Un lungo e variato canzoniere amoroso è questo libro di poesie dove Alina Rizzi raccoglie quasi il corpus intero della sua produzione, un libro- costellazione di frammenti lirici, un “frutto sillabato” che attraverso “la danza matta” delle parole si inventa una carnale e aguzza presenza, un  azzardo felice, un desiderio mai saziato di ulteriorità.
«Il poeta si augura di/ svolgere il profilo delle forme/ di/ abitare la pelle più sottile/ e ritrovare i giorni le canzoni/ intatti tra le tue mani». Abitare la pelle, svolgere le forme, è l’ambizione, complessa e conflittuale, di Alina, che spesso intona canzoni di un amore doloroso, scucito, lacerante. «Impunemente/ a rovistare le macerie/ negando il fuoco/ meticolosamente ripristinare/ sopra le braci non ancora spente/ come passasse il tuo dolore/ dalle dita le ossa/ come passasse». Gli esiti più felici di questa poesia sono le figure sospese di questa straziata scena amorosa.

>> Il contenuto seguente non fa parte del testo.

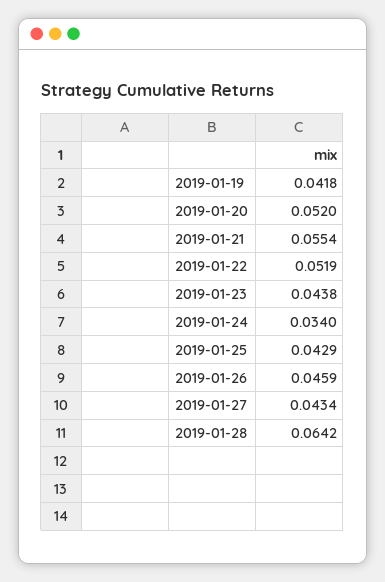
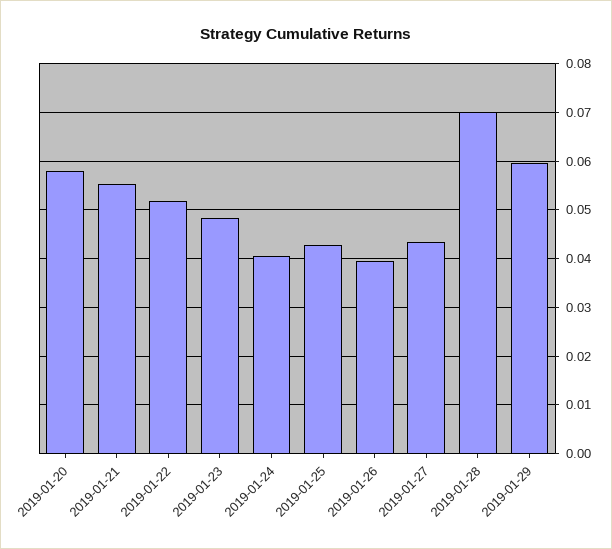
2019-01-19: 0.0418 -> none
2019-01-20: 0.052 -> 0.058
2019-01-23: 0.0438 -> 0.048
2019-01-24: 0.034 -> 0.04
2019-01-26: 0.0459 -> 0.04
2019-01-28: 0.0642 -> 0.07
2019-01-29: none -> 0.06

La poesia abita “gli interstizi del pensiero”, affonda in un canto che parla di “appunti e deliri”. Affiora spesso, nel poeta, un’enfasi del dire, si parla di “maremoti”, di “detriti sulle sponde abitate”, di paesaggi apocalittici, di un fuoco che distrugge e non salva. «Ardere spargendo/ le ceneri dei giorni/ non ancora avuti».

Poesia amniotica, palpitante, effusiva, quella di Alina Rizzi, con aloni simbolici e surreali, che si svolge tutta a «latitudini notturne», che dissolve il paesaggio esterno e interno in quello che spesso diventa un rogo, un ardere fisico/metafisico.

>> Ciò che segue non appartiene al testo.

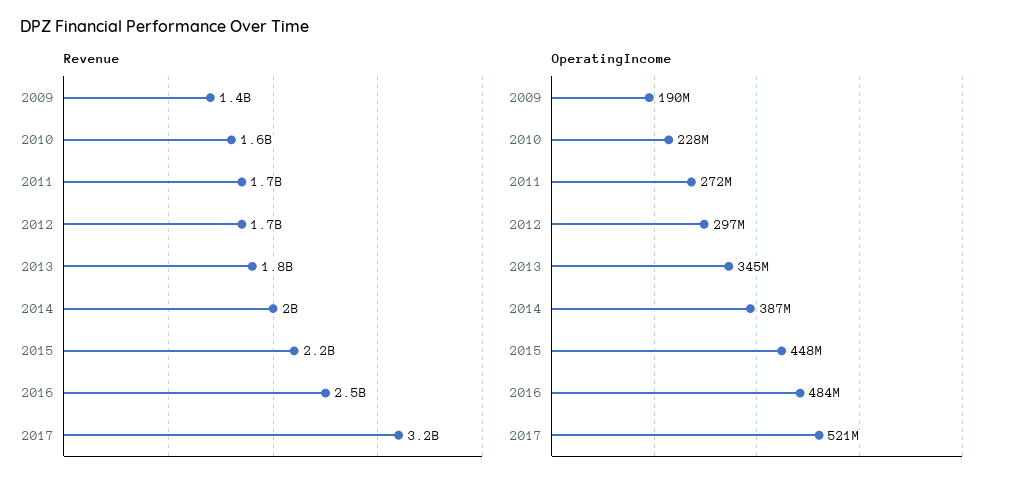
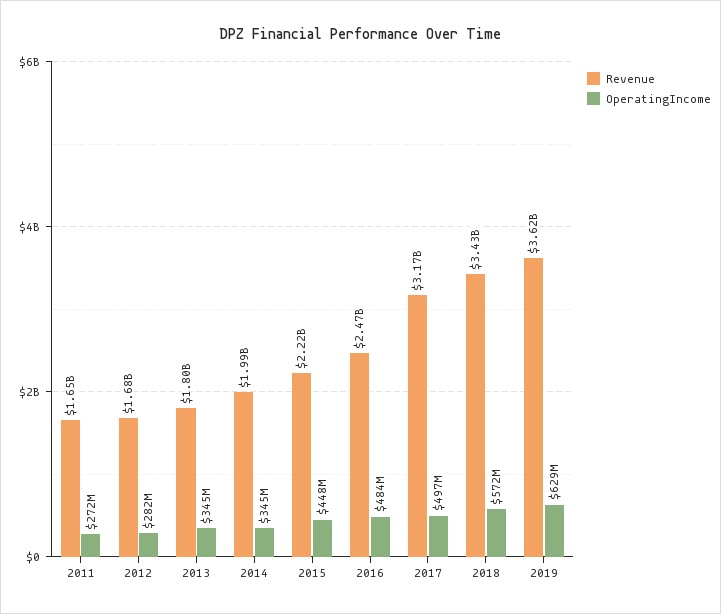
Revenue, 2009: 1400000000 -> none
Revenue, 2010: 1600000000 -> none
OperatingIncome, 2009: 190000000 -> none
OperatingIncome, 2010: 228000000 -> none
OperatingIncome, 2012: 297000000 -> 282000000
OperatingIncome, 2014: 387000000 -> 345000000
OperatingIncome, 2017: 521000000 -> 497000000
Revenue, 2018: none -> 3430000000
OperatingIncome, 2018: none -> 572000000
Revenue, 2019: none -> 3620000000
OperatingIncome, 2019: none -> 629000000

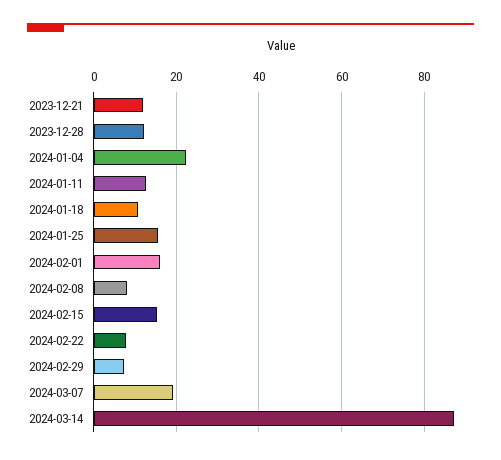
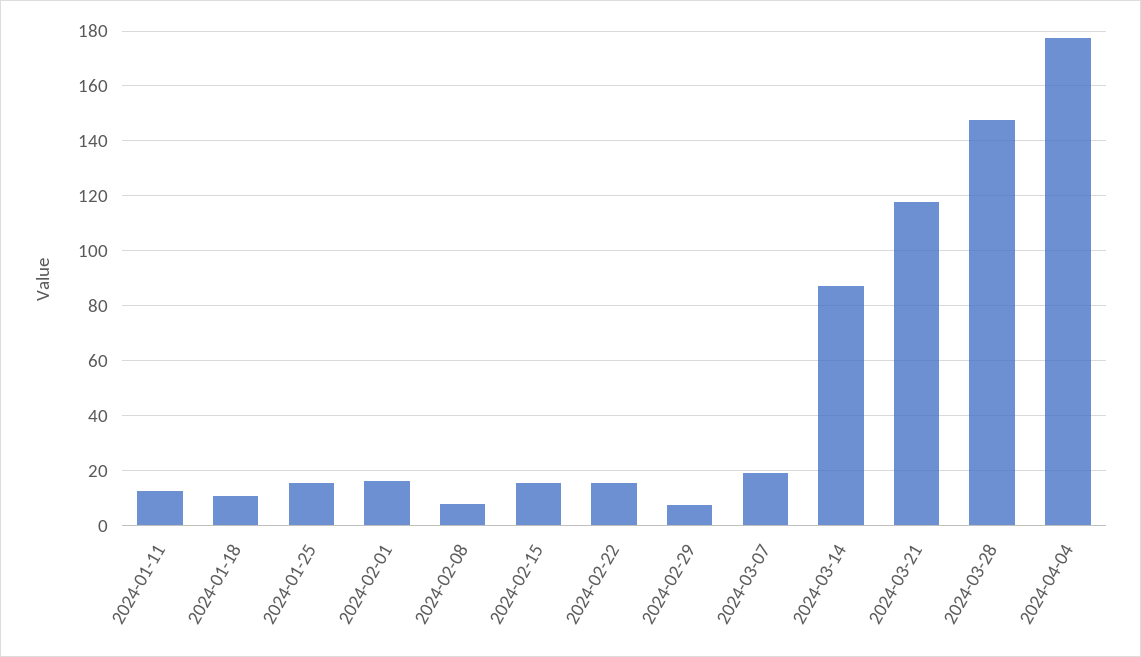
2023-12-21: 12 -> none
2023-12-28: 12 -> none
2024-01-04: 22 -> none
2024-02-22: 8 -> 15
2024-03-21: none -> 117.5
2024-03-28: none -> 147.5
2024-04-04: none -> 177.5

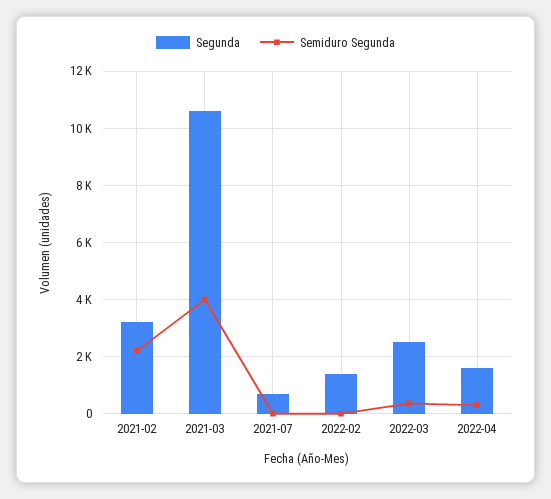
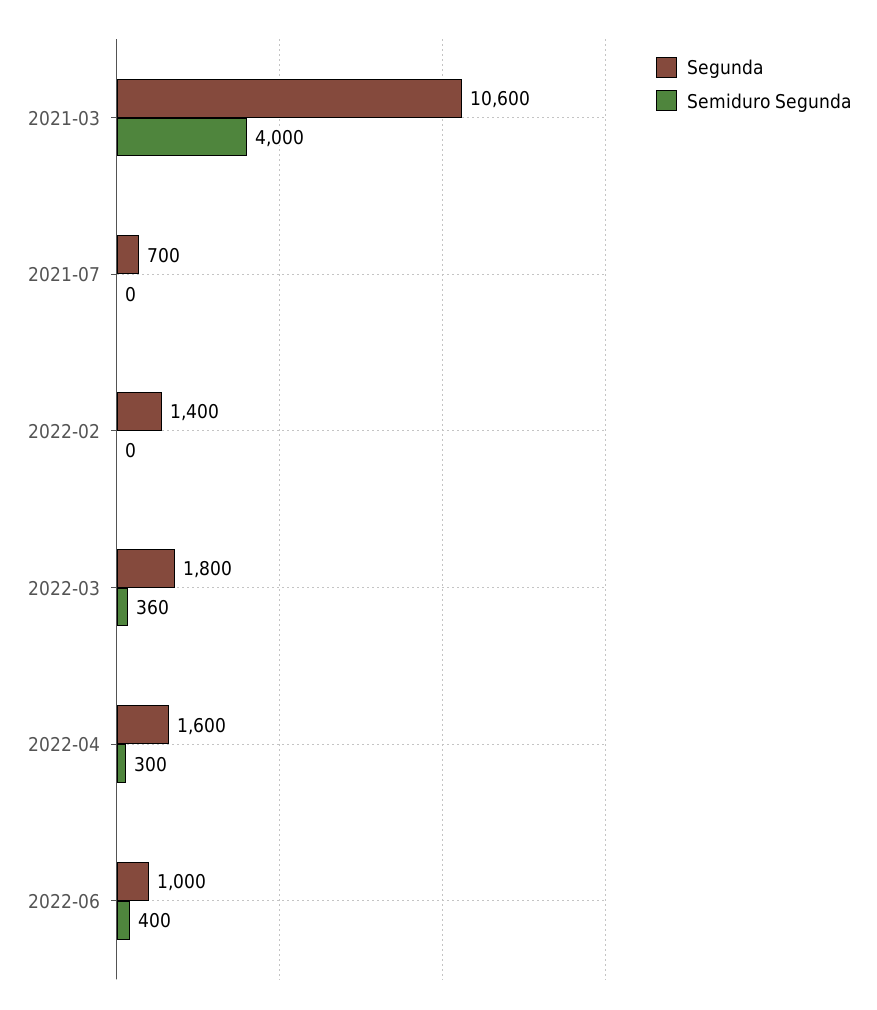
Segunda, 2021-02: 3250 -> none
Semiduro Segunda, 2021-02: 2250 -> none
Segunda, 2022-03: 2500 -> 1800
Segunda, 2022-06: none -> 1000
Semiduro Segunda, 2022-06: none -> 400

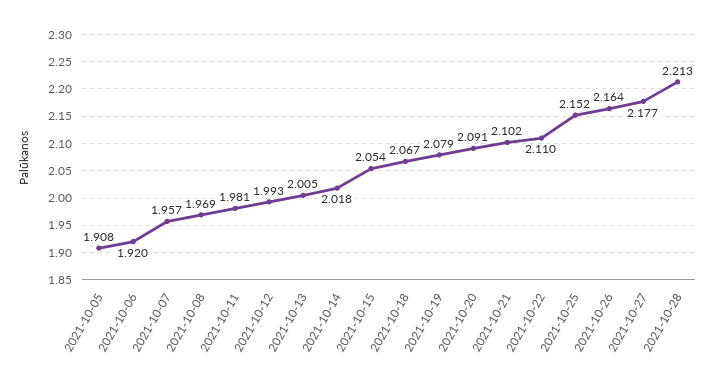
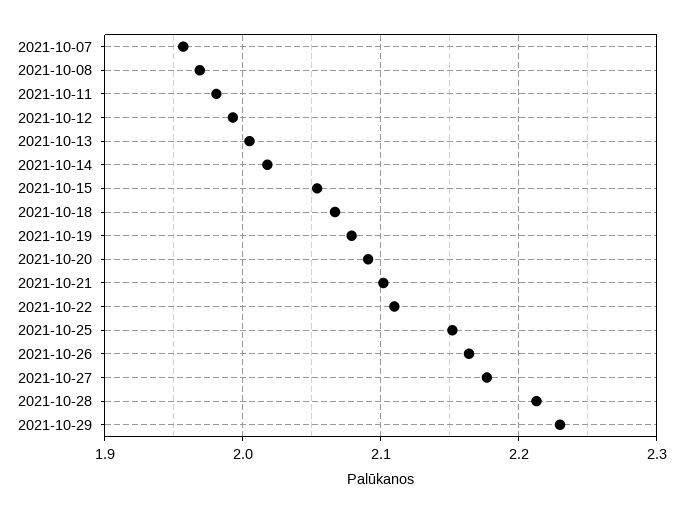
2021-10-05: 1.908 -> none
2021-10-06: 1.92 -> none
2021-10-29: none -> 2.23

Ma talvolta il poeta si sorprende a meditare riflessioni più astratte. «Obliqua la lingua batte/ dove le regole allo specchio/ dietro lo specchio incrina/ le forme dall’acqua/ levigate». Oppure lavora su certe immagini più lente, più malinconiche, intrise di un surrealismo pacato che ricorda André Delvaux: «l’acqua ad infiltrarsi/ lentamente nelle crepe/ statue/ coi piedi immersi/ attenderemo altrove». Poi, però, ritorna la voce di una danza erotica, disperata, palpitante, guerriera: «sognare a giorni alterni/ le mani attorno ai polsi/ la forza di un comando/ circoscritto all’abbandono»; e il leggero, affilato, scintillante, linguisticamente giocoso canto d’amore: «chiamami/ chiedimi/ chiudendo fuori in/ chiostro nostro/ chiarendo/ chiaroveggendo/ chimere o/ chiavistelli/ chinato su di me/ chiosata non più/ chiusa da/ chiunque/ chiesta in/ chiodata/ chioccolante e/ chiaroscura/ dunque/ chiacchierata eppur più/ chiara in te/ chiarita»
Poi, ancora una volta, ritorna l’ombra scura, densa: «Specchio di creta/ l’assenza modella:/ lacrime e fame/ lo scavo accurato/ del tuo volto distratto».
Poesia femminile, quella di Alina Rizzi, ricca di umori, di sangue, di liquidi densi, di grassi orologi, surreale e carnale. Ma anche esposta all’incontro, all’occasione, al dettaglio intimo. Ora brevissima, ora poematica. Legata alla situazione vissuta - dentro e fuori - piuttosto che alla risonanza delle parole. Poesia di violenza surreale, che spesso fatica a trattenere questo empito a esplodere, a bruciare, a dissolversi.
Ma il poeta tenta anche cuciture, guarigioni. Confessa, di sé: «Non ho mai avuto tre anni e voglia di ridere». La sua voce è «Dentro un canto, quel canto più audace/ dei resti abbaglianti in cui affondo/ polverosi i passi/ già persi del ritorno». Alina Rizzi è come stordita dalla poesia, si effonde, si fa catturare, talvolta eccede nel confessare emozioni e palpiti. Ma questa voluta disattenzione fa parte di una poetica fluida, emorragica, che travolge e dissemina, non curandosi troppo di limiti e codici definiti.